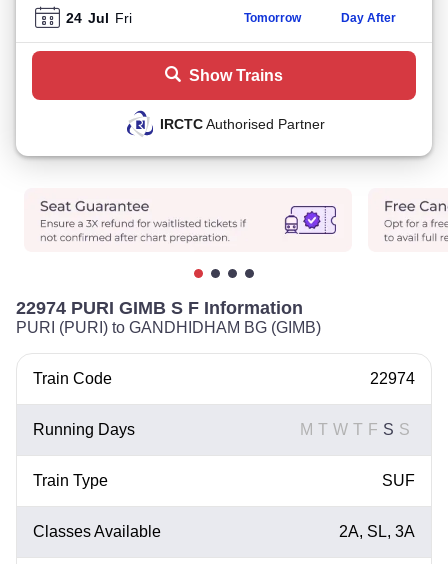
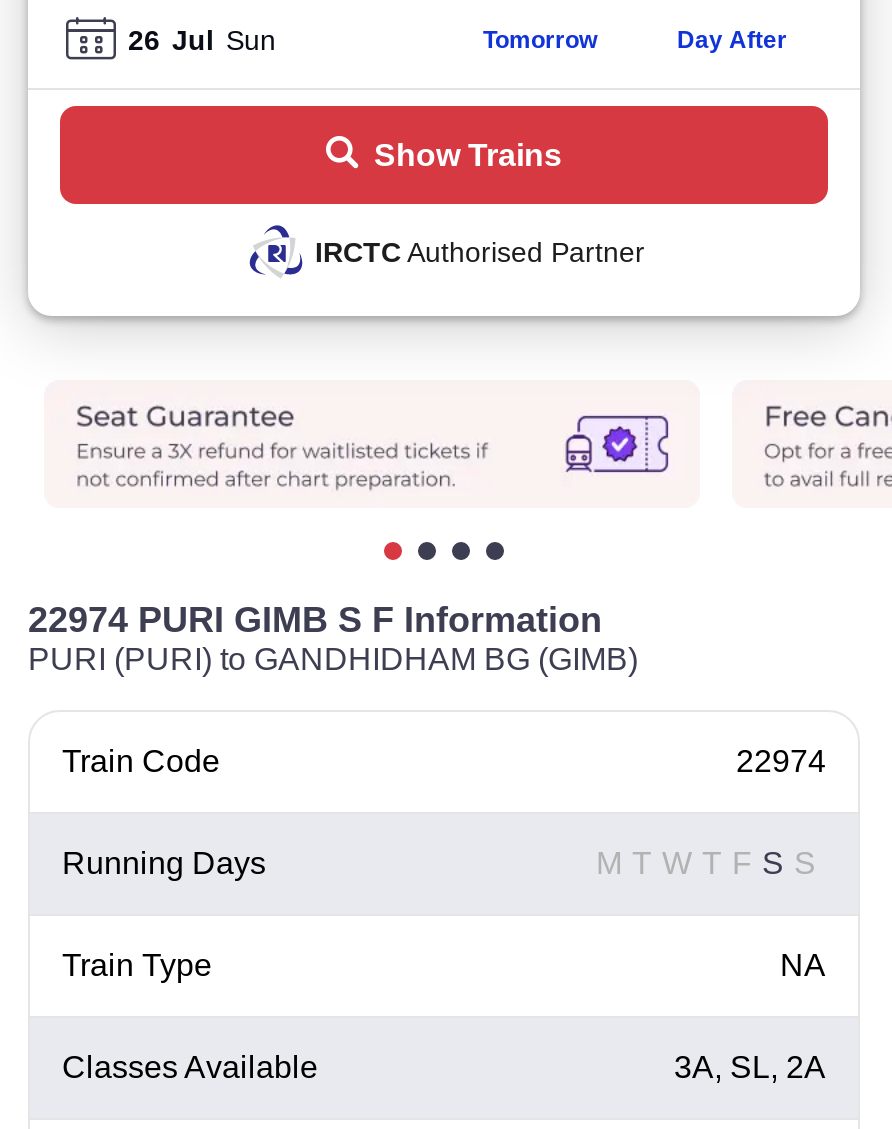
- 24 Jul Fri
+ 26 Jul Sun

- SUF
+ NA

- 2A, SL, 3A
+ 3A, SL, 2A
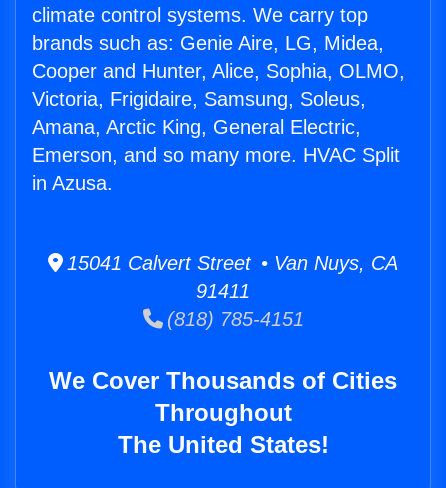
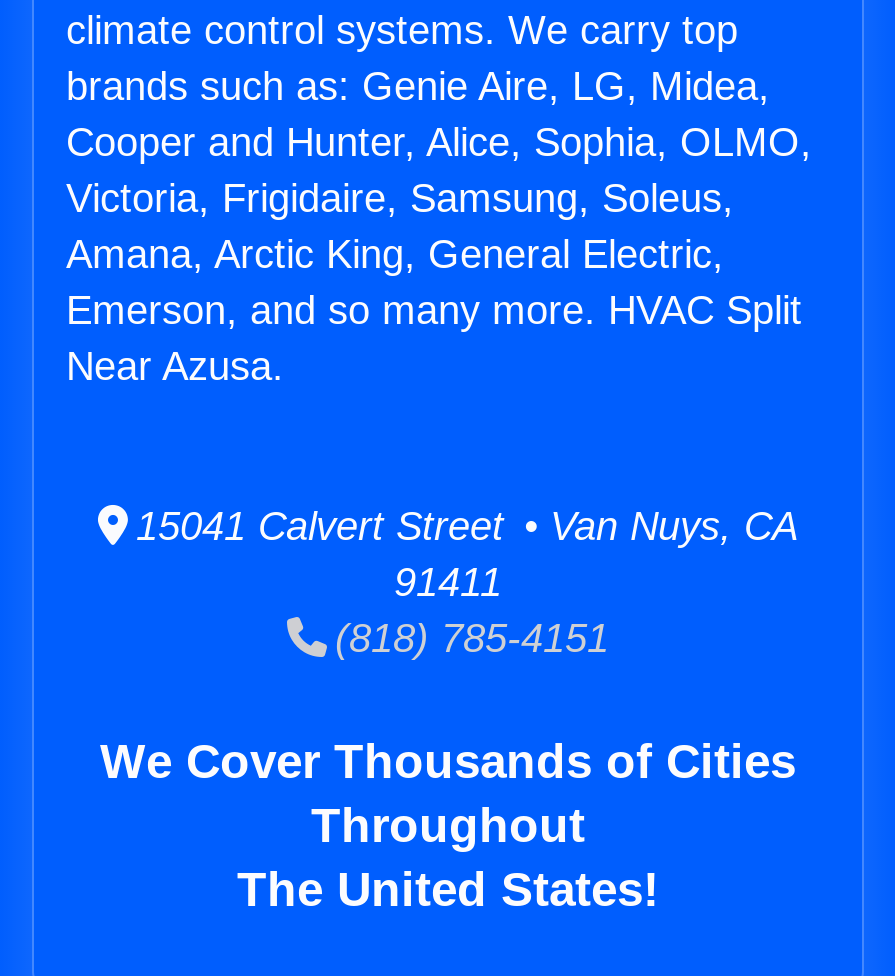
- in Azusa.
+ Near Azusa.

---

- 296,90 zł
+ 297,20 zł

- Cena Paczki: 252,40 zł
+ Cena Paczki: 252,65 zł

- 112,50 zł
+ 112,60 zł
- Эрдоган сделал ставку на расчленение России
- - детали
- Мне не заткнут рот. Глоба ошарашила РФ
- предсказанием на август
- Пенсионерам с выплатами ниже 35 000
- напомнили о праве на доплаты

---

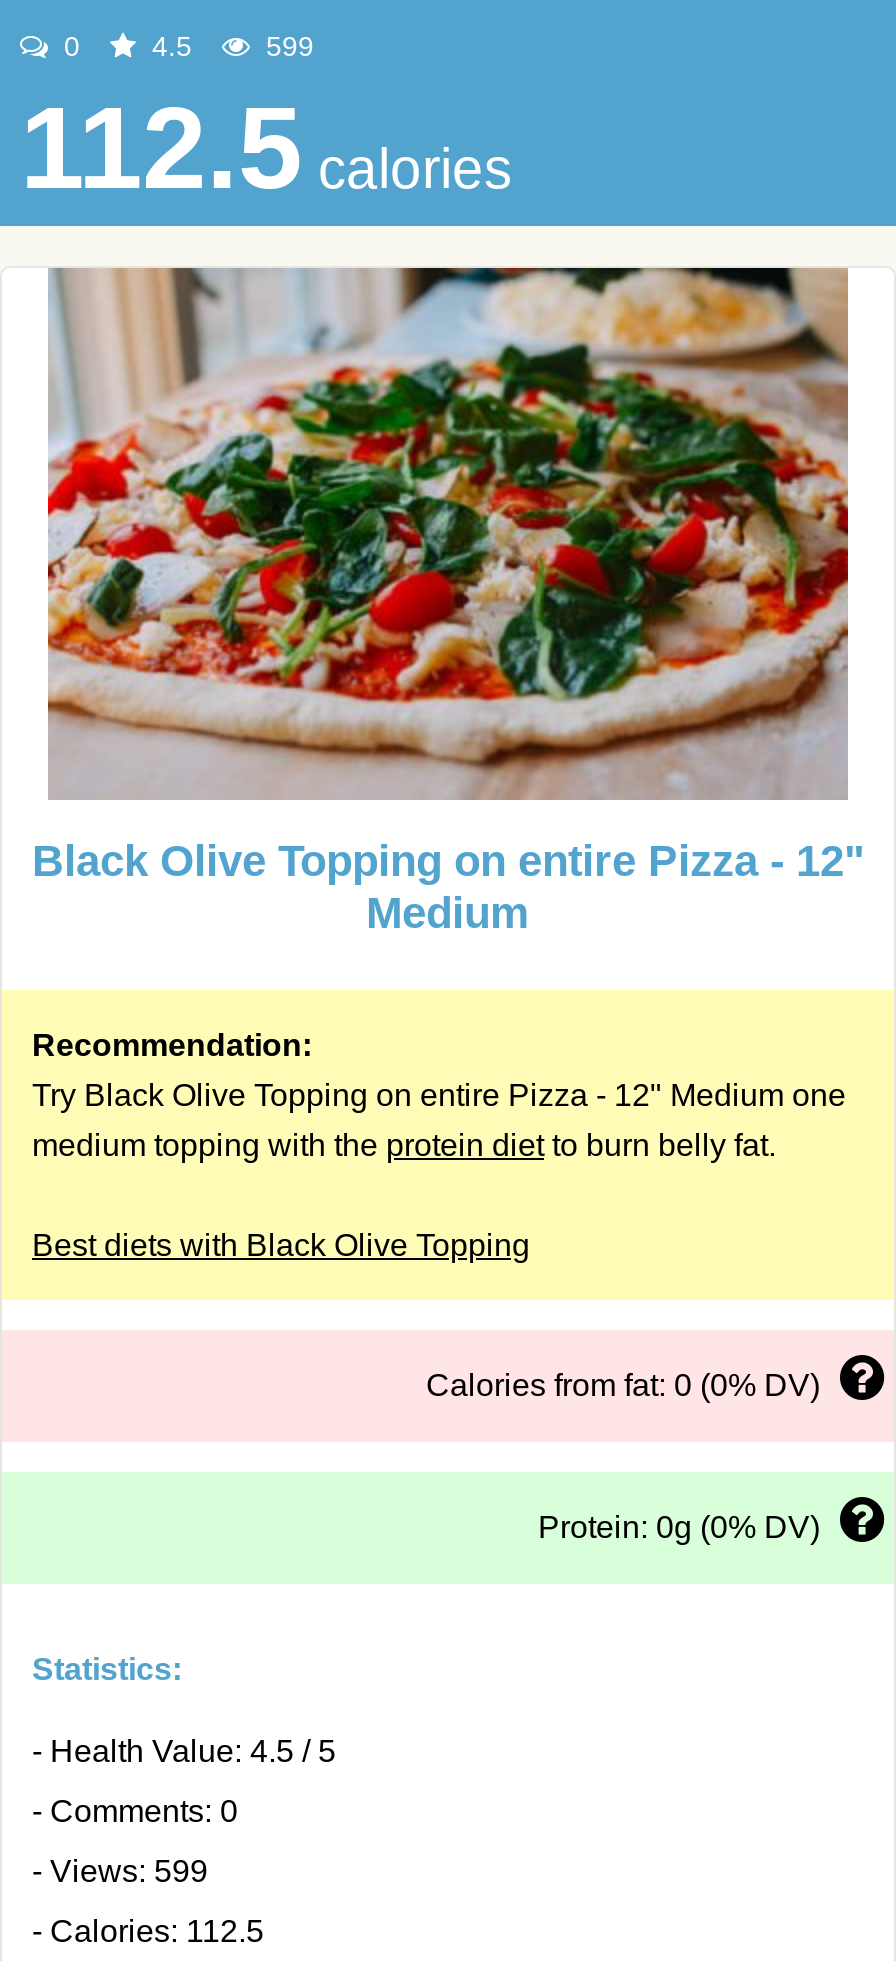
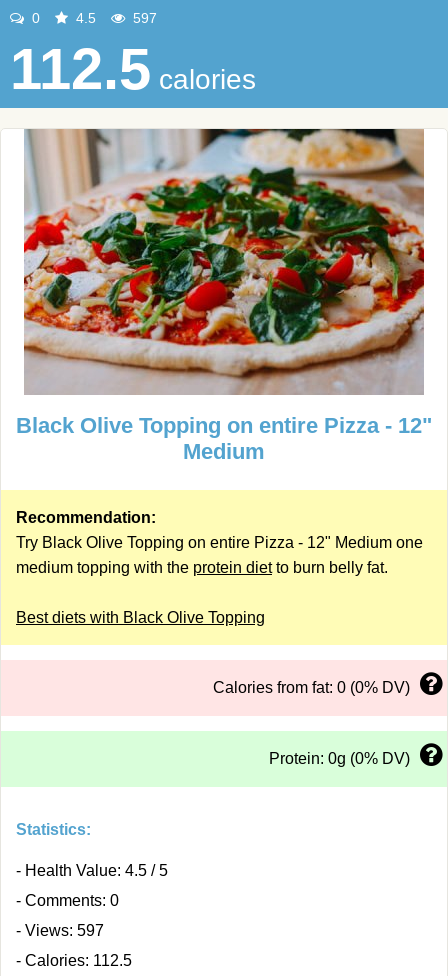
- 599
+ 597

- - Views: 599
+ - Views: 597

▸ **ACTION ITEM**: The lines above, starting at the one with "- предсказанием на август" and ending at the one with "- напомнили о праве на доплаты", are the only ones to return, exactly as written.

▸ **COMPLETED TASK**:
- предсказанием на август
- Пенсионерам с выплатами ниже 35 000
- напомнили о праве на доплаты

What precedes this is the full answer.